Monday, February 25, 2008
Mothering ... I Wouldn't Have It Any Other Way
When I was young, I had no great desire to get married or have children - it somehow didn't fit into the equation of my life ... an yet, here I sit, married nearly 18 years with two kids and wouldn't have it any other way.
For someone that showed very few maternal instincts as a youth, I did an "about face" when my children actually came along; I suddenly believed in natural childbirth, breast-feeding, stay-at-home-mothering, and homeschooling - all of which I did with a passion (and I'm still homeschooling my youngest today). Its interesting how those little faces can miraculously transform our original conception of the world ... and our place in it.
Somewhere we make that jump - that transition - from being children ourselves to raising children of our own. And on that sometimes, wonderful, sometimes bumpy journey, we grow up and grow into a way of life that brings out the best in us.
Mothering these last 16 years, I have given more than I have taken, been awake a whole lot more than I have been asleep, and have been blessed more than I could have imagined. Its a strange mixture of love, hope, frustration and fun ... and, no, I wouldn't have it any other way!

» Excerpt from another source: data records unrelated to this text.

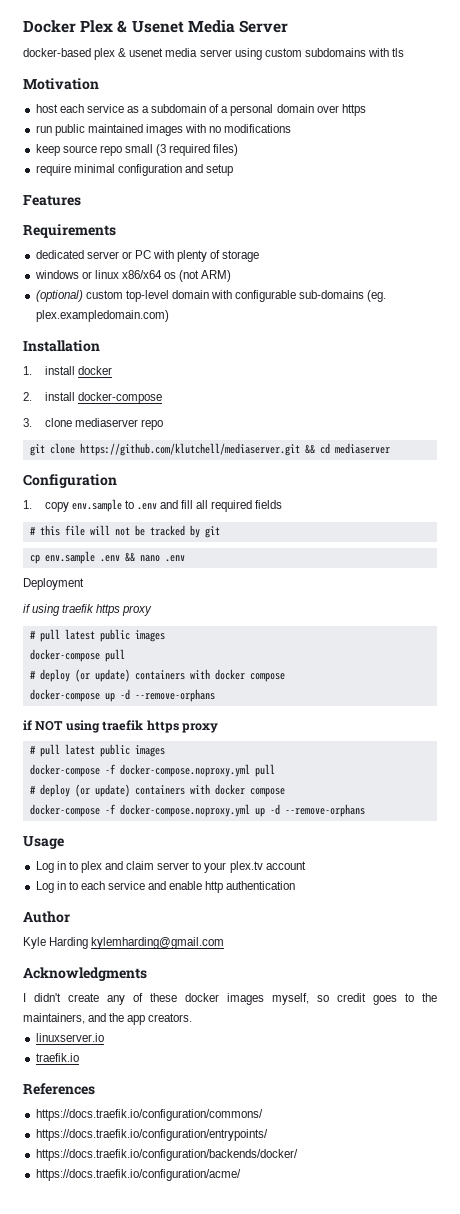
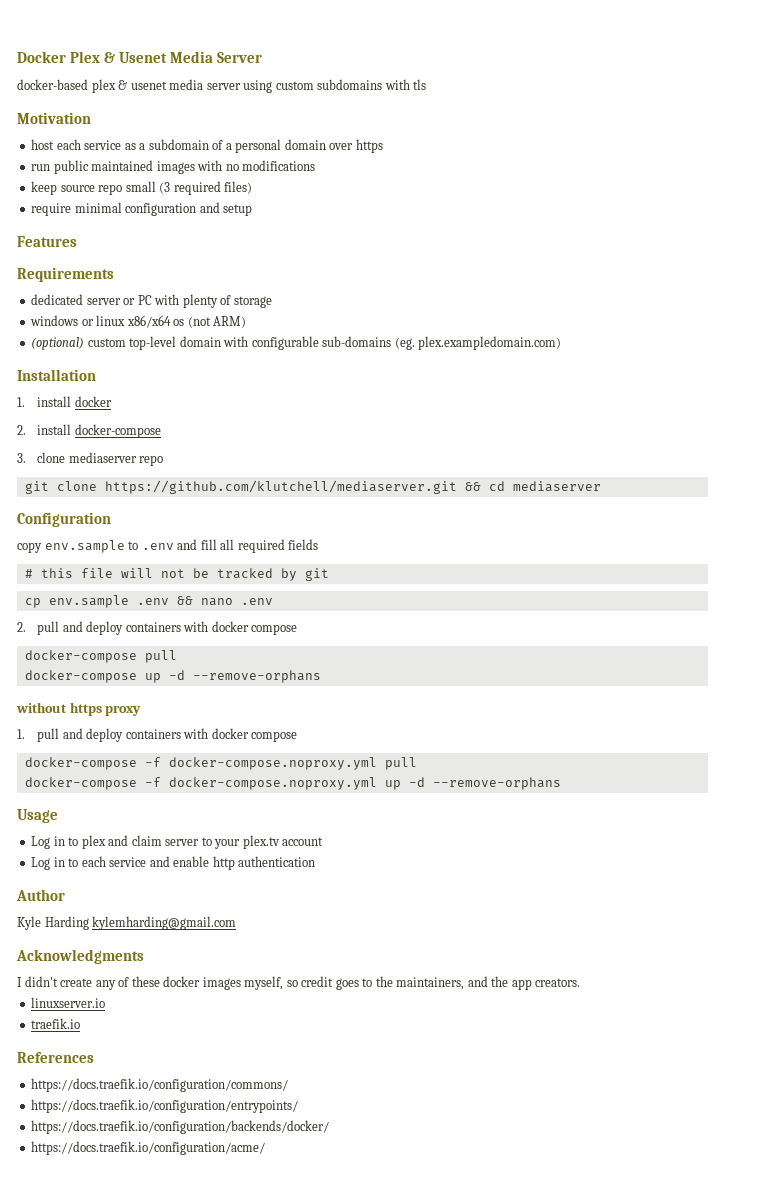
- 1. copy env.sample to .env and fill all required fields
+ copy env.sample to .env and fill all required fields
- Deployment
- if using traefik https proxy
- # pull latest public images
+ 2. pull and deploy containers with docker compose
  docker-compose pull
- # deploy (or update) containers with docker compose
- if NOT using traefik https proxy
- # pull latest public images
+ without https proxy
+ 1. pull and deploy containers with docker compose
  docker-compose -f docker-compose.noproxy.yml pull
- # deploy (or update) containers with docker compose

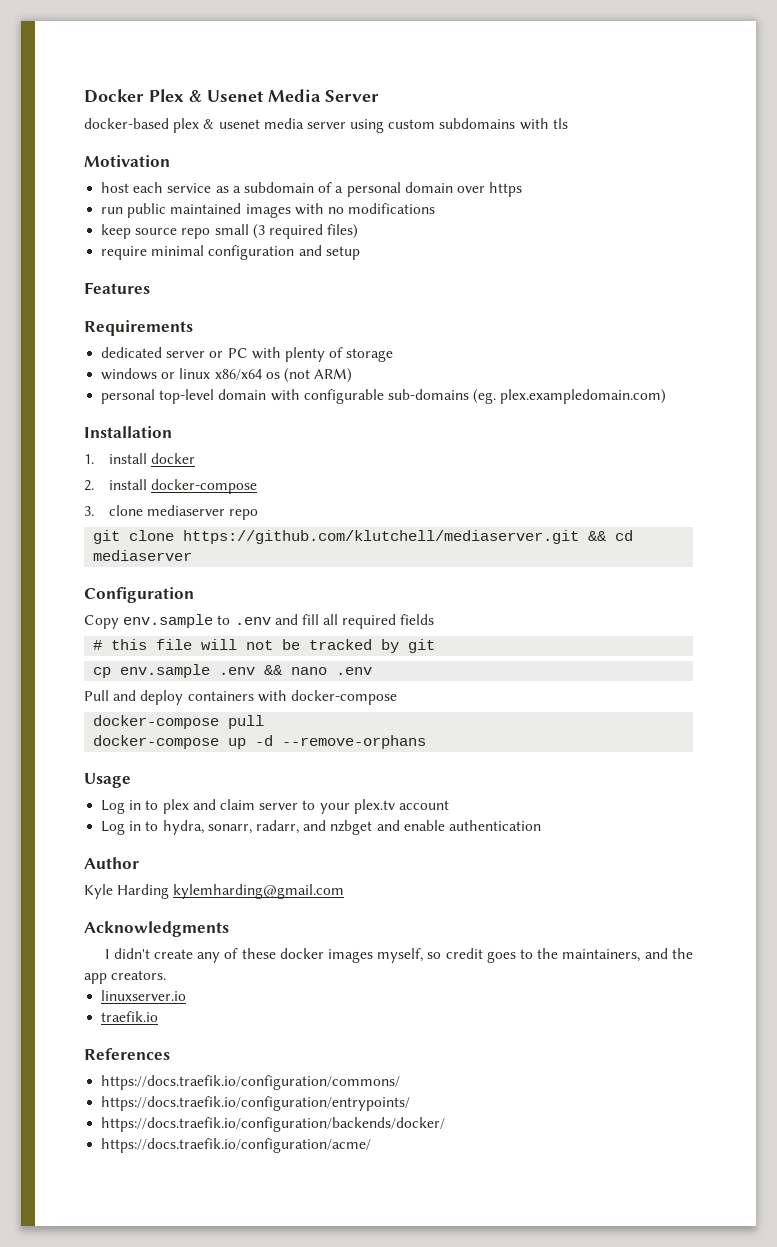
- (optional) custom top-level domain with configurable sub-domains (eg. plex.exampledomain.com)
+ personal top-level domain with configurable sub-domains (eg. plex.exampledomain.com)
- copy env.sample to .env and fill all required fields
+ Copy env.sample to .env and fill all required fields
- 2. pull and deploy containers with docker compose
+ Pull and deploy containers with docker-compose
- without https proxy
- 1. pull and deploy containers with docker compose
- docker-compose -f docker-compose.noproxy.yml pull
- docker-compose -f docker-compose.noproxy.yml up -d --remove-orphans
- Log in to each service and enable http authentication
+ Log in to hydra, sonarr, radarr, and nzbget and enable authentication

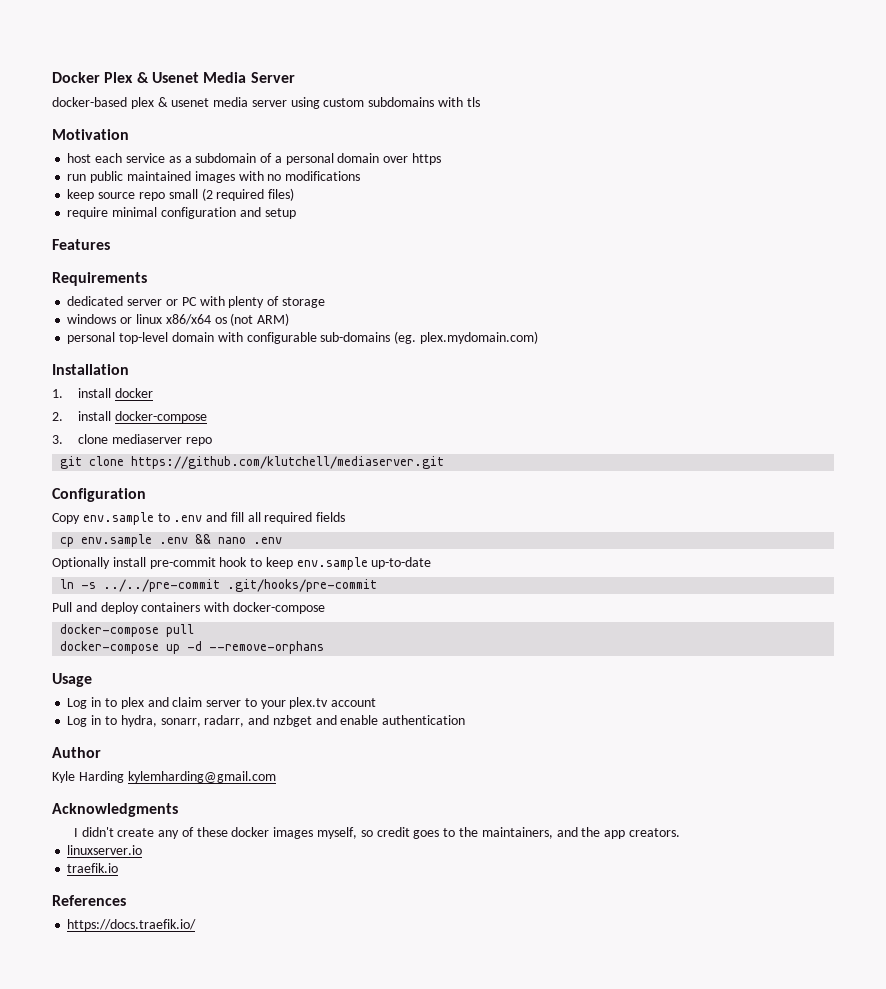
- keep source repo small (3 required files)
+ keep source repo small (2 required files)
- personal top-level domain with configurable sub-domains (eg. plex.exampledomain.com)
+ personal top-level domain with configurable sub-domains (eg. plex.mydomain.com)
- git clone https://github.com/klutchell/mediaserver.git && cd mediaserver
+ git clone https://github.com/klutchell/mediaserver.git
- # this file will not be tracked by git
+ Optionally install pre-commit hook to keep env.sample up-to-date
+ ln -s ../../pre-commit .git/hooks/pre-commit
- https://docs.traefik.io/configuration/commons/
- https://docs.traefik.io/configuration/entrypoints/
- https://docs.traefik.io/configuration/backends/docker/
- https://docs.traefik.io/configuration/acme/
+ https://docs.traefik.io/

Reprinted from The Senior Review copyright © 1997 Jan J. Stover
A Mother's Work of Art
If I were but an artist
Who could make a paint brush dance
By placing brush to canvas
In a rare but timely dance
I'd paint the splendor of the moment
Capturing in time
The gentle transition
Of a babe no longer mine
To a little boy discovering
Venturing out into to world
Standing still and at the same time
Into the future he seems hurled
If I were but an artist
Who could make a paint brush soar
I would paint this little being
As I've ne'er seen him before
Capturing on canvas
His clumsiness and grace
The frustration and accomplishment
Both seen upon his face
The child within the babe awakening to life
The babe within the child reckoning with strife
And if I were but an artist
Who could make a paint brush sing
I would paint with brilliant colors
The gladness this child brings
His temper and his tenderness
Would blend a brighter hue
Than any paint could on a pallet
Ever hope to do
And with each stroke would be revealed
The beginnings of a man
Arms outstretched to a world unknown
In hopes to understand.
Reprinted from The Senior Review copyright © 1997 Jan J. Stover
Sunday, February 24, 2008
What is Radical Responsible Mothering ?
Before I offer a definition of the term Radical Responsible Mothering, I thought it would be appropriate to first offer a sampling of Merriam-Websters’ definitions of the individual words: radical and responsible.
Radical: 1) of, relating to, or proceeding from a root: as of growing from the root of a plant 2) of or relating to the origin: fundamental 3) a: marked by a considerable departure from the usual or traditional: extreme, b: tending or disposed to make extreme changes in existing views, habits, conditions, or institutions c: of, relating to, or constituting a political group associated with views, practices, and policies of extreme change d: advocating extreme measures to retain or restore a (political) state of affairs.
Responsible: 1) a: liable to be called on to answer or to be called to account as the primary cause, motive, or agent; b: being the cause or explanation, c: liable to legal review or in case of fault to penalties 2) a: able to answer for one’s conduct and obligations: trustworthy b: able to choose for oneself between right and wrong 3) marked by or involving responsibility or accountability
I like these definitions - hearty, encompassing, flavorful - so much more than today’s often limited and skewed interpretation of the two terms.
Far too often, the word radical evokes negative connotations - when in fact it clearly defines motherhood at its core. Claiming Webster’s first and second definitions, to be radical means to be at the origin or the root of our children’s lives - their conception, birth and development from infancy to maturity. Claiming the third set of definitions we see motherhood at its best: ready, willing and able to step outside the norm, to investigate options, to make extreme changes - and to take on traditions, institutions and authorities for the sake of our children.
The word responsible traditionally carries with it positive overtones and its definition is perhaps more often understood than that of the word radical. Again, the practice of being responsible is a core principle of motherhood. Webster’s definition reminds us that we as mothers are the primary agents of our children’s health and well-being. We are also the cause of and explanation for much of the world around them. Clearly our own choices teach them right from wrong. And how we accept our own responsibility and accountability in the raising of our children will be reflected in them as they grow and mature.
Understanding these two words separately, gives us a better sense of their joint meaning. Radical Responsible Mothering suggests the importance of passing on personal core values, but with a pliable approach. Radical Responsible Mothering encourages mentoring with an open mind. And ultimately, Radical Responsible Mothering is the ever present awareness that there is no greater responsibility or privilege than to raise one’s children with a devotion and dedication that rises above the needs, impositions and mandates of society. Consequently, when the individual child is cared for, raised in love, allowed to flourish and create, both society and the individual are the benefactors!